- **Task details**
Return every line of the records that includes the string "label".

- **Exercise input**
┌──

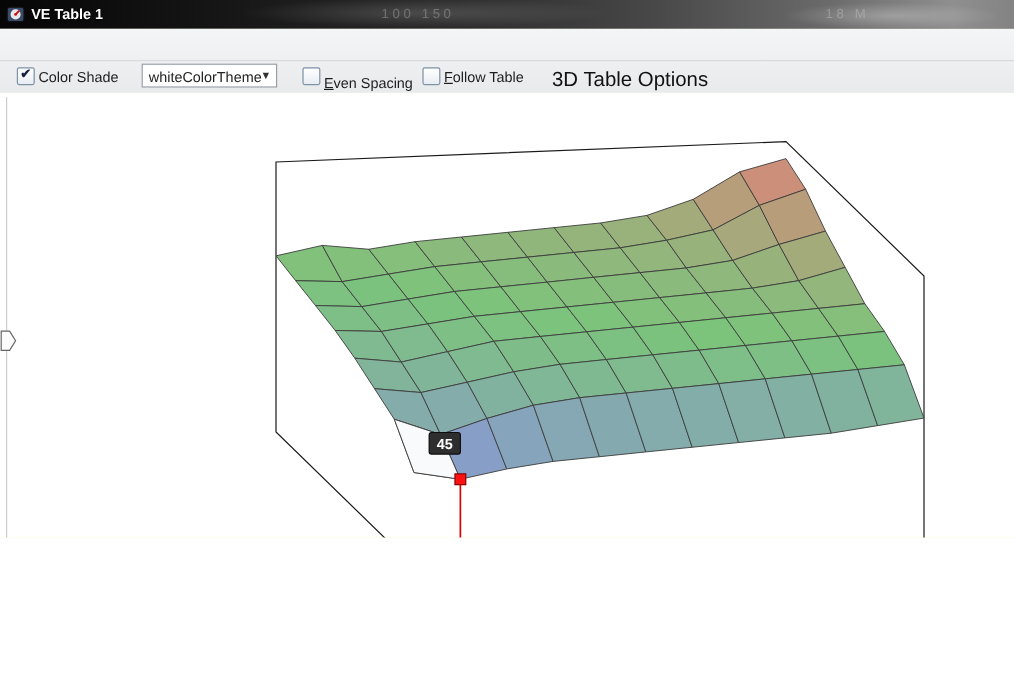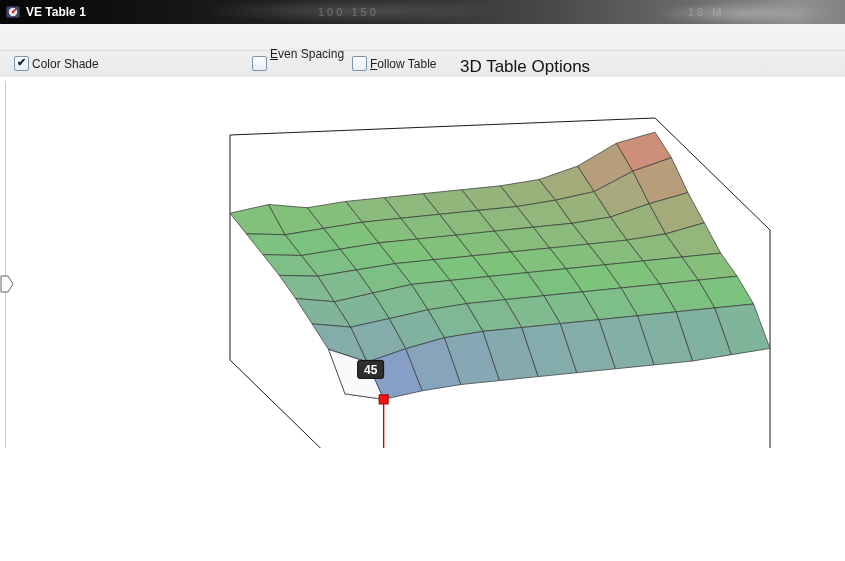--- a/index.html
+++ b/index.html
@@ -75,25 +75,29 @@
   </div>
 
   <div class="topband">
     <div class="toolbar-sep"></div>
 
     <div class="checkbox" style="left:14px;top:32px;">
       <span class="mark">✔</span>
     </div>
     <span class="tb-label" style="left:32px;top:33px;">Color Shade</span>
 
+    <div class="dropdown">
+      <span class="dd-text">whiteColorTheme</span>
+      <span class="dd-arrow">▼</span>
+    </div>
 
     <div class="checkbox" style="left:252px;top:32px;">
       <span class="mark"></span>
     </div>
-    <span class="tb-label" style="left:270px;top:23px;"><span class="ul">E</span><span>ven Spacing</span></span>
+    <span class="tb-label" style="left:270px;top:38px;"><span class="ul">E</span><span>ven Spacing</span></span>
 
     <div class="checkbox" style="left:352px;top:32px;">
       <span class="mark"></span>
     </div>
     <span class="tb-label" style="left:370px;top:33px;"><span class="ul">F</span><span>ollow Table</span></span>
 
     <span class="menu-label">3D Table Options</span>
   </div>
 
   <div class="plot">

└──

- **Answer to this exercise**
     <span class="tb-label" style="left:32px;top:33px;">Color Shade</span>
-    <span class="tb-label" style="left:270px;top:23px;"><span class="ul">E</span><span>ven Spacing</span></span>
+    <span class="tb-label" style="left:270px;top:38px;"><span class="ul">E</span><span>ven Spacing</span></span>
     <span class="tb-label" style="left:370px;top:33px;"><span class="ul">F</span><span>ollow Table</span></span>
     <span class="menu-label">3D Table Options</span>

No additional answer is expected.